In 1974 he graduated B.Sc. cum laude in Mathematics in Physics from the Hebrew University. In 1980 he graduated M.Sc. cum laude in Theoretical Physics at Tel Aviv University; his M.Sc. thesis topic was "Spallation nuclear reactions in the galactic cosmic rays". In 1985 he completed Ph.D. studies in the Hebrew University, publishing the thesis "Reduced Dynamical Description: An Information Theoretic Approach". He did his post-doctoral studies at MIT from 1985 to 1986.

==Career==
From 1986 until 1991 he worked in Bell Labs in Murray Hill, New Jersey.
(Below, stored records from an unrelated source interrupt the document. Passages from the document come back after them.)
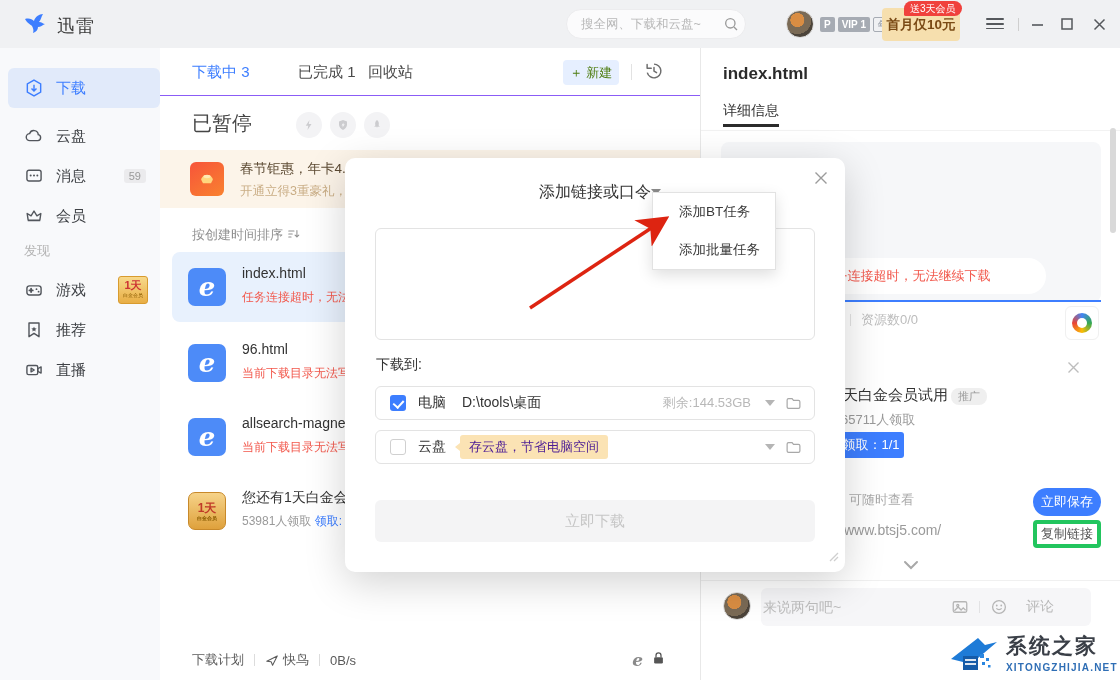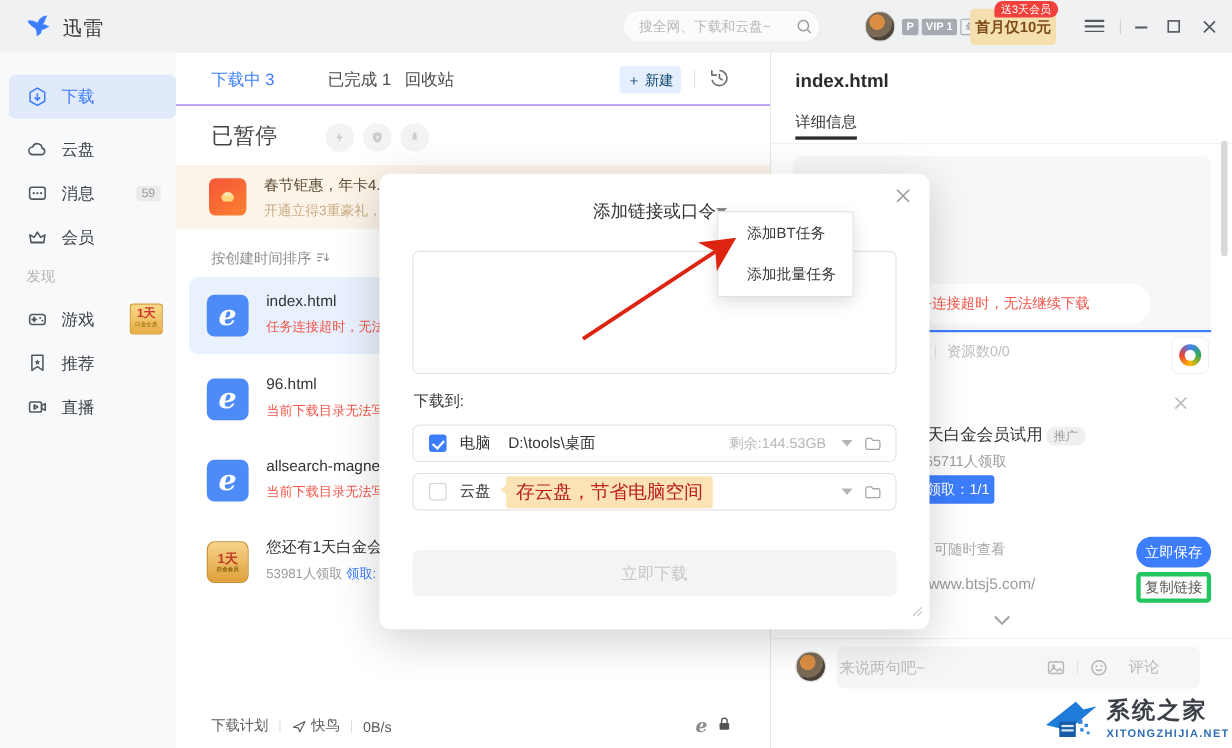--- a/index.html
+++ b/index.html
@@ -41,7 +41,7 @@
   .tabsrow { position:absolute; left:0; top:0; width:540px; height:48px; border-bottom:1px solid #8b5cf6; }
   .tab { position:absolute; top:15px; font-size:15px; color:#4a4a4a; cursor:pointer; }
   .tab.active { color:#3d7eff; }
-  .newbtn { position:absolute; left:403px; top:12px; width:56px; height:25px; background:#e6efff; border-radius:4px; color:#0c4a6e; font-size:13px; display:flex; align-items:center; justify-content:center; cursor:pointer; }
+  .newbtn { position:absolute; left:403px; top:12px; width:56px; height:25px; background:#e6efff; border-radius:4px; color:#4d7c0f; font-size:13px; display:flex; align-items:center; justify-content:center; cursor:pointer; }
   .paused-title { position:absolute; left:32px; top:62px; font-size:20px; color:#454545; font-weight:500; }
   .circ { position:absolute; top:64px; width:26px; height:26px; border-radius:50%; background:#f3f3f5; display:flex; align-items:center; justify-content:center; color:#cccccf; }
   .banner { position:absolute; left:0; top:102px; width:540px; height:58px; background:#fcf4e9; }

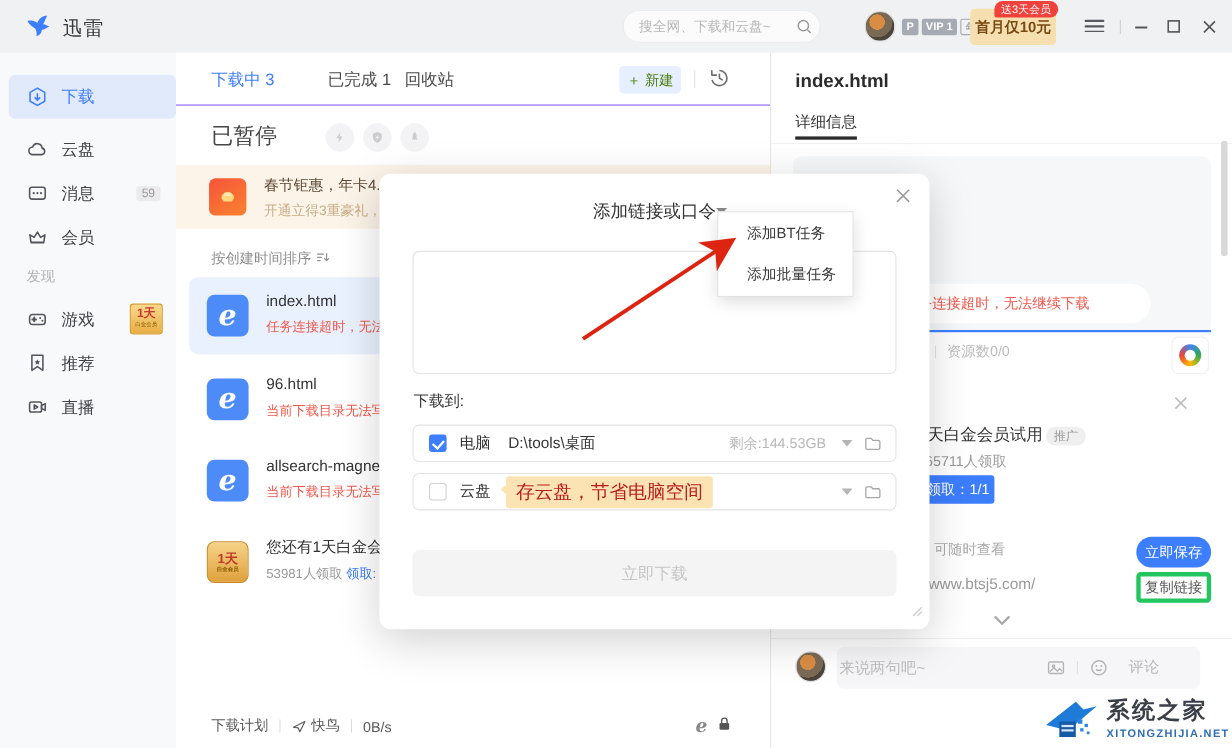--- a/index.html
+++ b/index.html
@@ -104,7 +104,7 @@
   .m-row .pth { margin-left:16px; font-size:14px; color:#333; }
   .m-row .free { margin-left:auto; font-size:13px; color:#b8b8b8; }
   .caret-sm { width:0; height:0; border-left:5px solid transparent; border-right:5px solid transparent; border-top:6px solid #b5b5b5; margin-left:14px; cursor:pointer; }
-  .tip-pill { margin-left:14px; position:relative; background:#fbe3b4; color:#b91c1c; font-size:17px; border-radius:3px; padding:3px 9px; }
+  .tip-pill { margin-left:14px; position:relative; background:#fbe3b4; color:#4c1d95; font-size:13px; border-radius:3px; padding:3px 9px; }
   .tip-pill::before { content:""; position:absolute; left:-5px; top:8px; border-top:4px solid transparent; border-bottom:4px solid transparent; border-right:5px solid #fbe3b4; }
   .m-submit { position:absolute; left:30px; top:342px; width:440px; height:42px; background:#f4f4f5; border-radius:6px; display:flex; align-items:center; justify-content:center; font-size:15px; color:#c6c6c6; cursor:pointer; }
   .m-resize { position:absolute; right:6px; bottom:6px; }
In 1992 he became a senior lecturer in the Computer science faculty in the Hebrew University and became an associate professor in 1997.

He was among the founders of the Hebrew University's Interdisciplinary Center for Neural Computation, the Edmond and Lily Safra Center for Brain Sciences, and the Sudarsky Center for Computational Biology. In 1998 he founded and chaired the computer engineering program.

He worked on the mathematical and statistical theory of learning and biological adaptation.

==Personal life and death==
Tishby was married and had four children. Tishby died on 9 August 2021 at the age of 68.